Soon after, Julius and his wife organize a party and hire Amelia's roommate, Joy O'Keefe, and her boyfriend, Dusty Rhodes, to provide an evening of innovative classical and swing music. At the party, Amelia confesses everything to Mrs. Malette, and then plays swing violin with the band, shocking Julius and her teacher. The music critic at the party, however, is impressed, which gives her new style legitimacy. When Amelia learns that Dusty "borrowed" her check, and how that must have looked to Tony, she demands that Dusty explain to Tony what had been going on. Afterwards, Tony approaches Amelia in the garden, apologizes for his suspicions, and kisses her passionately.

==Production==

===Screenplay===
My Love Came Back is based on the Austrian film Episode, which was directed by Walter Reisch and starred Paula Wessely and Karl Ludwig Diehl. Episode was in fact a sequel to another Austrian film, Maskerade—which was remade by MGM in 1935 under the title Escapade. The working titles for My Love Came Back were Episode, Men on Her Mind, and Two Loves Have I.

===Soundtrack===
- "Overture" from Orpheus in the Underworld (Jacques Offenbach) performed by the student orchestra
- "Hungarian Rhapsody No. 2 in C Sharp Minor" (Franz Liszt) played on a record, swing version performed by Dusty (piano) and Amelia (violin)
- "Long, Long Ago" (Thomas Haynes Bayley) played when Julius tells Clara he has to go out
- "Wedding March" from A Midsummer Night's Dream, Op. 61 (Felix Mendelssohn-Bartholdy) played on piano by Valerie and Paul
- "An der schönen, blauen Donau (On the Beautiful Blue Danube), Op. 314" (Johann Strauß) played at the Beaux Arts Ballroom, played by Clara (harp), Julius (bass violin), and Valerie and Paul (piano)
- "Pizzicato Polka" (Johann Strauß and Josef Strauß) played at the Beaux Arts Ballroom
- "Geschichten aus dem Wienerwald (Tales from the Vienna Woods), Op. 325" (Johann Strauß) played at the Beaux Arts Ballroom
- "Mazurka in G" (Henryk Wieniawski) played at the Beaux Arts Ballroom
- "Romantic Waltz" (Joseph Lanner) played at the Beaux Arts Ballroom
- "Ein Herz, ein Sinn (One Heart, One Mind), Op. 323" (Johann Strauß) played at the Beaux Arts Ballroom
- "Wein, weib und Gesang (Wine, Women and Song), Op. 333" (Johann Strauß) played at the Beaux Arts Ballroom
- "Nocturne No. 10 in A Flat, Op. 32 No. 2" (Frédéric Chopin) swing version played at the party
- "Violin Concerto in E Minor, Op. 64" (Felix Mendelssohn-Bartholdy) played at the party by Amelia (violin), swing version played by Dusty and his band
- "Neapolitan Nights" (J.S. Zamecnik) played on the accordion during the first restaurant scene
- "The Rose in Her Hair" (Harry Warren) played on the accordion during the second restaurant scene

==Critical response==
In his review for The New York Times, Bosley Crowther gave the film a positive review, calling it "a featherlight frolic, a rollicking roundelay of deliciously pointed nonsense". Crowther praised Kurt Bernhardt for his directing the film "in a spirit of pure delight", and Ivan Goff, Robert Buckner, and Earl Baldwin for their effervescent writing. Crowther also praised the cast for their "gayly scampering performance", noting:

As the compromised young heroine of the show, Miss De Havilland plays the part with pace and wit. Mr. Lynn is briskly present, Eddie Albert is practically perfect as the young zany of swing who intermittently thinks of suicide. The rest of the cast is in excellent order. But as the elderly gentleman who feels his youth coming back Mr. Winninger almost steals the show. He's an innocent at heart, even in a naughty escapade.
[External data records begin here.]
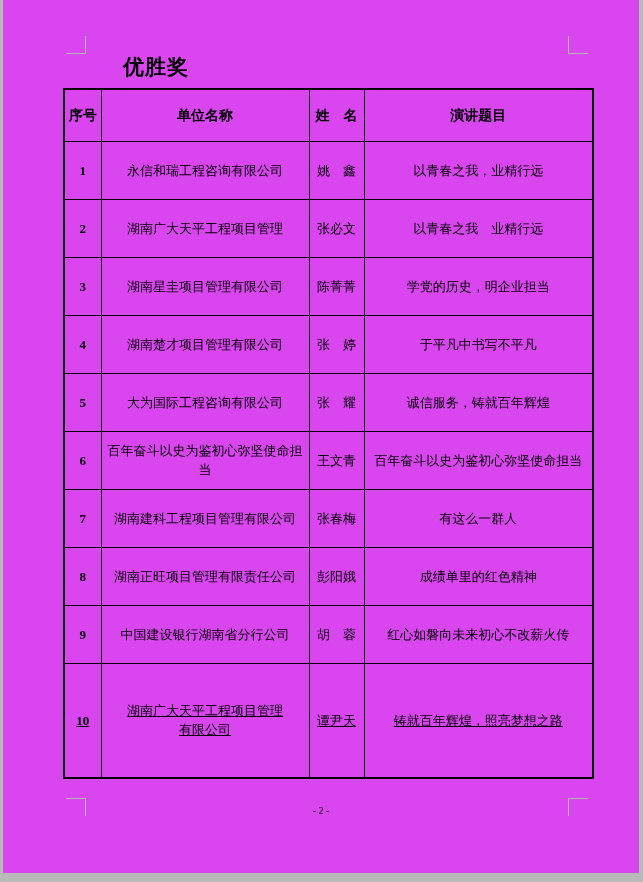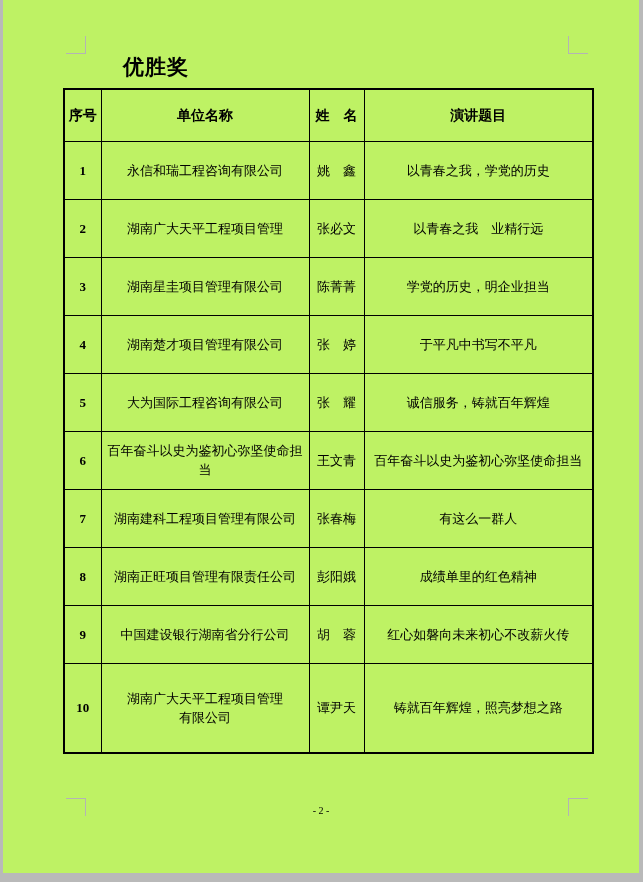--- a/index.html
+++ b/index.html
@@ -14,7 +14,7 @@
   .page {
     position: absolute;
     left: 3px; right: 4px; top: 0; bottom: 9px;
-    background: #bef264;
+    background: #d946ef;
   }
   .crop-mark { position: absolute; width: 19px; height: 17px; }
   .crop-tl { left: 63px; top: 36px;  border-right: 1px solid #b4b4b4; border-bottom: 1px solid #b4b4b4; }

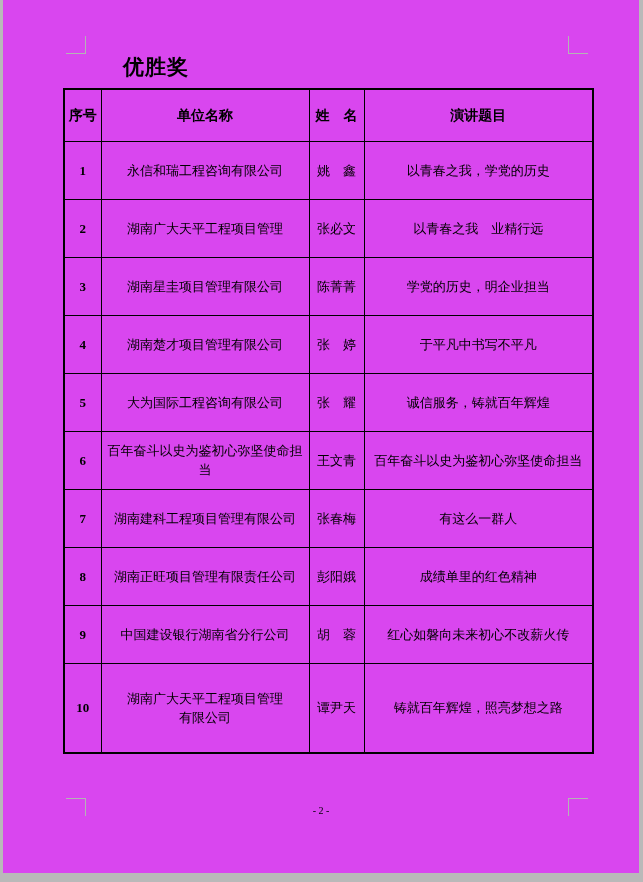--- a/index.html
+++ b/index.html
@@ -103,7 +103,7 @@
         <td class="cell-no">1</td>
         <td class="cell-company">永信和瑞工程咨询有限公司</td>
         <td class="cell-name">姚　鑫</td>
-        <td class="cell-topic">以青春之我，学党的历史</td>
+        <td class="cell-topic">以青春之我，业精行远</td>
       </tr>
       <tr>
         <td class="cell-no">2</td>

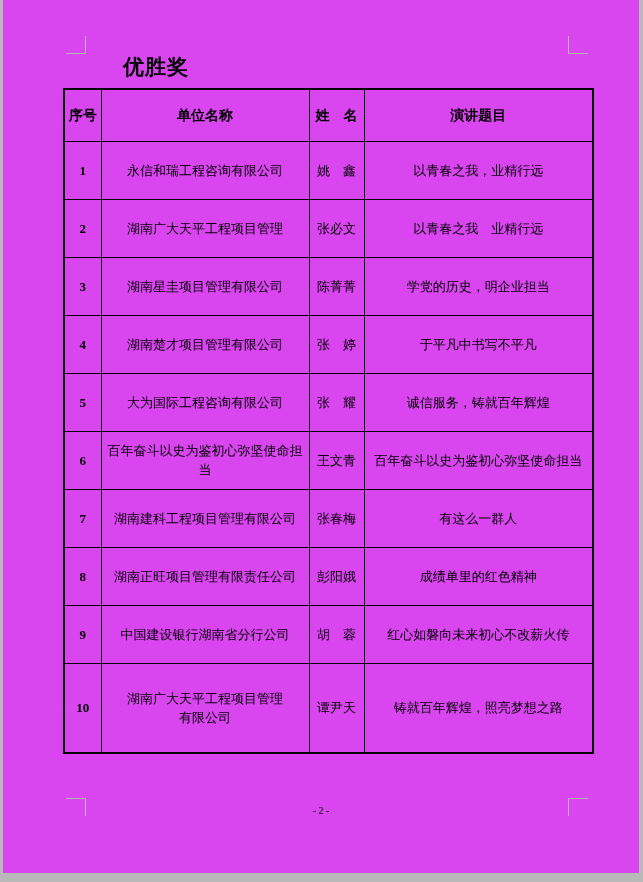--- a/index.html
+++ b/index.html
@@ -55,7 +55,7 @@
   }
   table.awards thead tr { height: 52px; }
   table.awards tbody tr { height: 58px; }
-  table.awards tbody tr.tall { height: 90px; }
+  table.awards tbody tr.tall { height: 115px; text-decoration: underline; }
   table.awards th {
     font-weight: bold;
     font-size: 14px;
Crowther concluded that the film was as "refreshing as a gin fizz on a hot day".

In the New Masses review, published on July 30, 1940, the reviewer wrote that the film takes the "comedy of mistaken intentions" genre and returns some of the "freshness and spontaneity" of the original idea. The review continues:

Under Kurt Bernhardt's direction the fable gets off to a slow start, gradually picks up momentum and humorous incident as it moves along. Most of the credit for the humor should go to Charles Winninger's effective handling of the old man Malette. He's a genuine comic ... neither overplays nor overmugs.